→ **Task requirements**:
Using the material below, repeat exactly the lines from the one with "text: 207 ->" through the one with "Of Labor/workfroce, New", ends included, without any images.

→ **Information provided**:
++++++++++

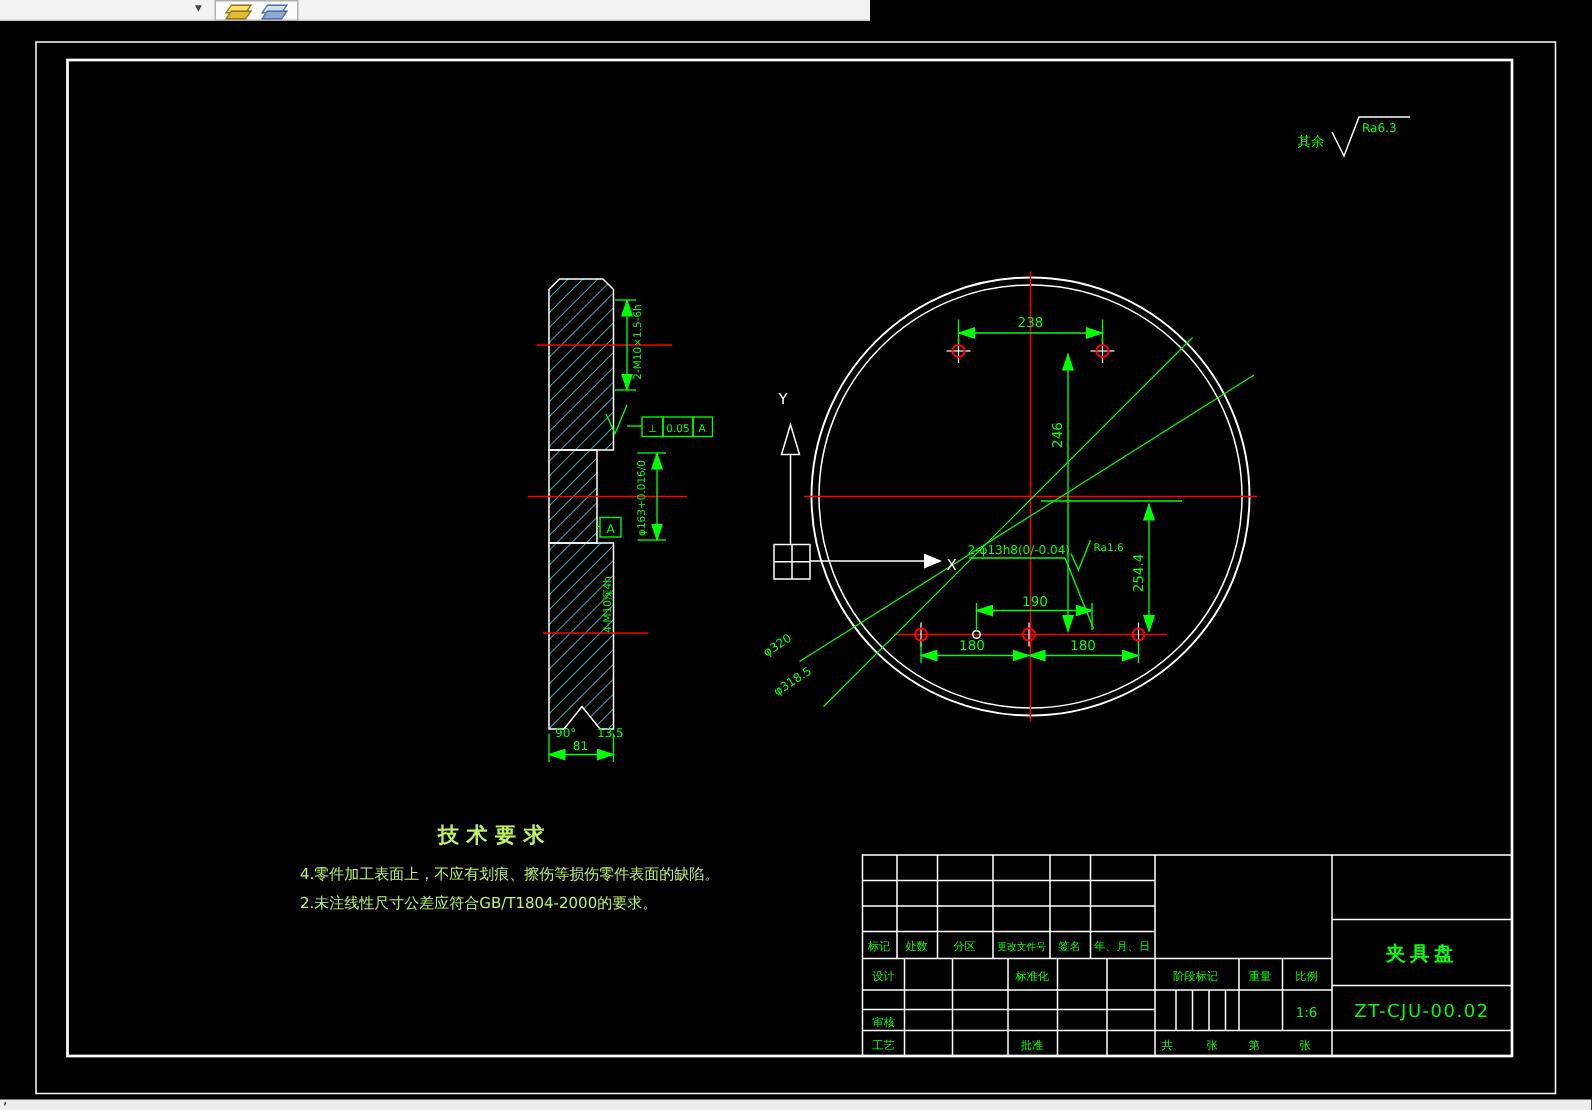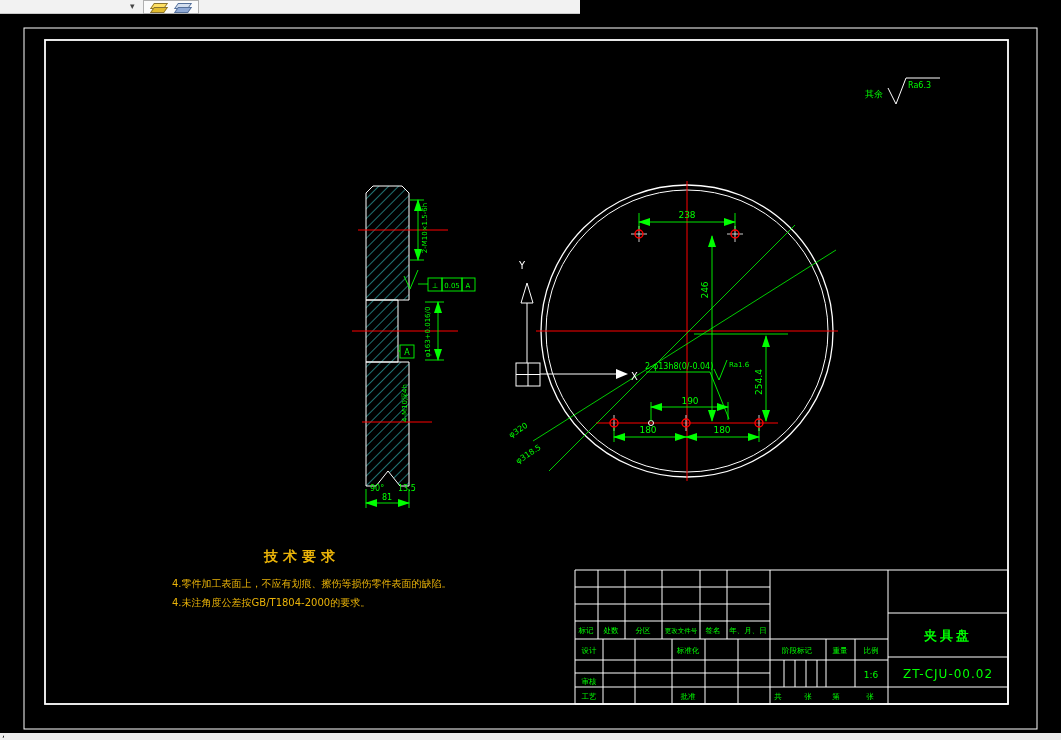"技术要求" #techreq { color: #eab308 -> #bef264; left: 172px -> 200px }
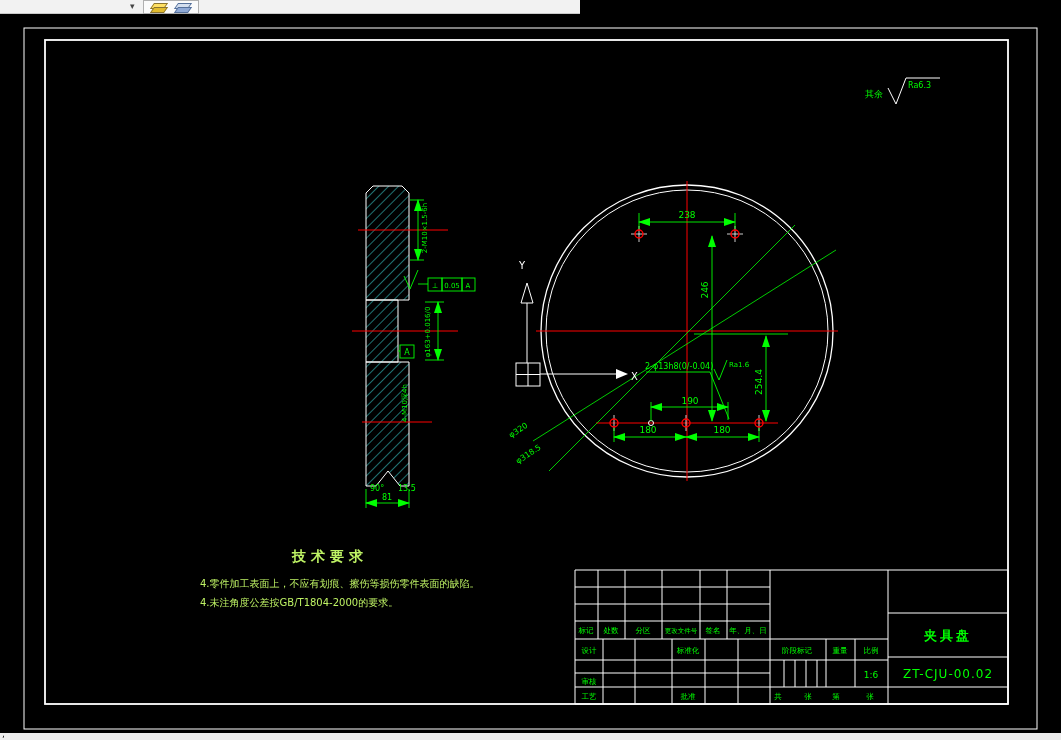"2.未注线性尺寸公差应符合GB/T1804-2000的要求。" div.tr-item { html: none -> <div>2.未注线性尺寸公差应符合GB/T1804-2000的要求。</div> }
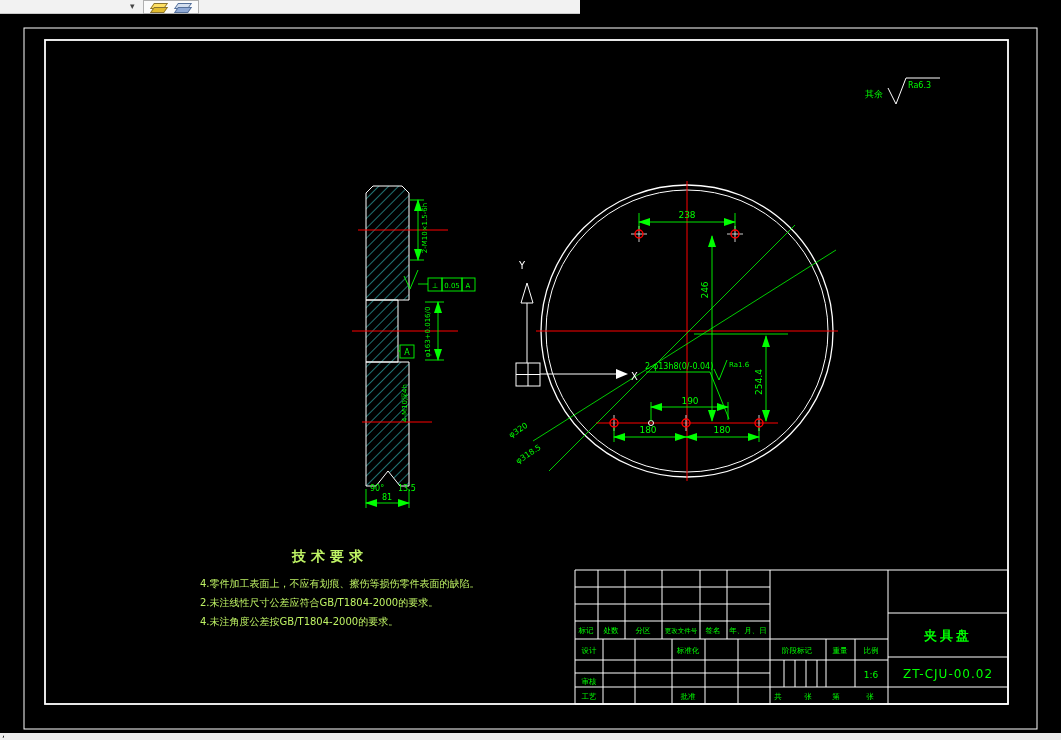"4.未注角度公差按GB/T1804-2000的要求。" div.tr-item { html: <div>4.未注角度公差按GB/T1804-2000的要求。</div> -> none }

++++++++++

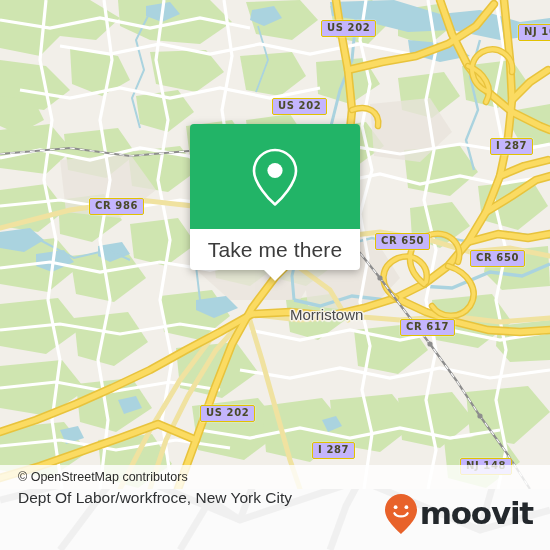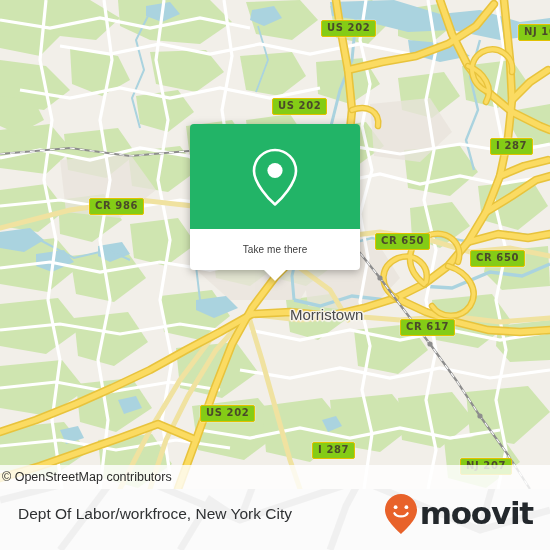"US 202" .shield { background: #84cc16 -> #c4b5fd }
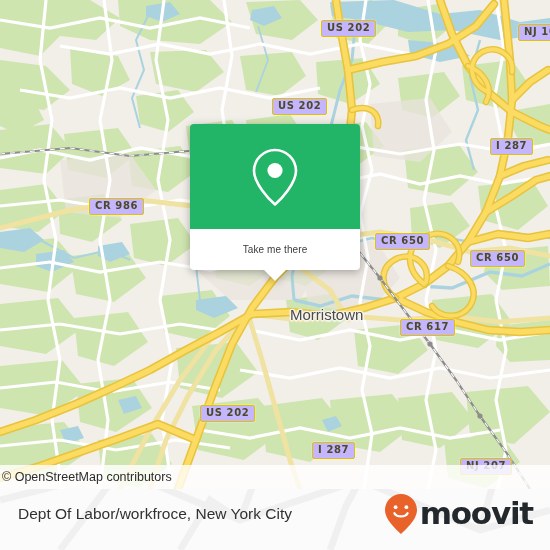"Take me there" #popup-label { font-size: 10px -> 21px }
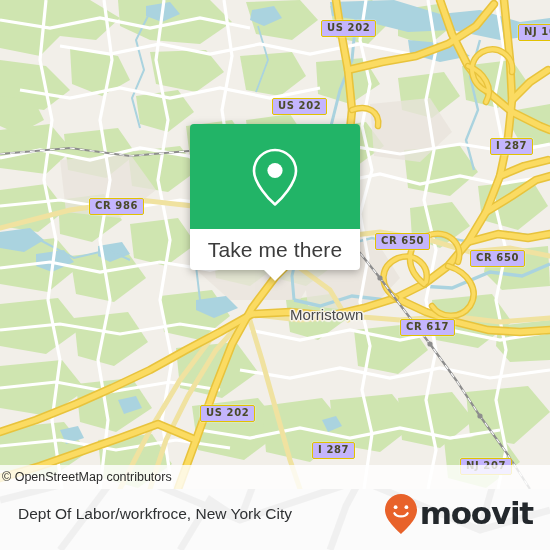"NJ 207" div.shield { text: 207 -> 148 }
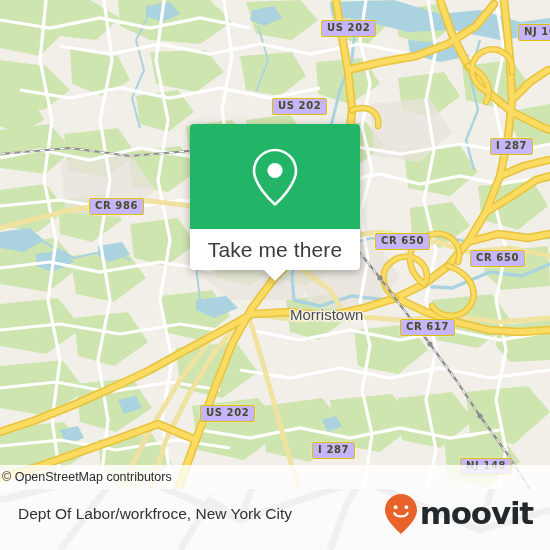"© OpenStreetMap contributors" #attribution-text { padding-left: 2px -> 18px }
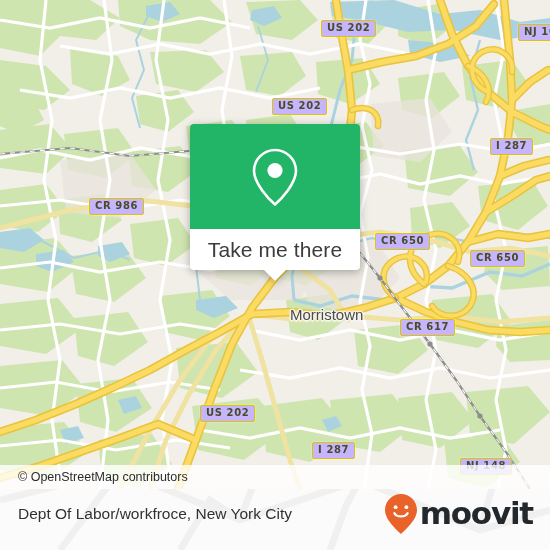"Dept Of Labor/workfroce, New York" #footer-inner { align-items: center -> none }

++++++++++

→ **Worked solution**:
"NJ 207" div.shield { text: 207 -> 148 }
"© OpenStreetMap contributors" #attribution-text { padding-left: 2px -> 18px }
"Dept Of Labor/workfroce, New York" #footer-inner { align-items: center -> none }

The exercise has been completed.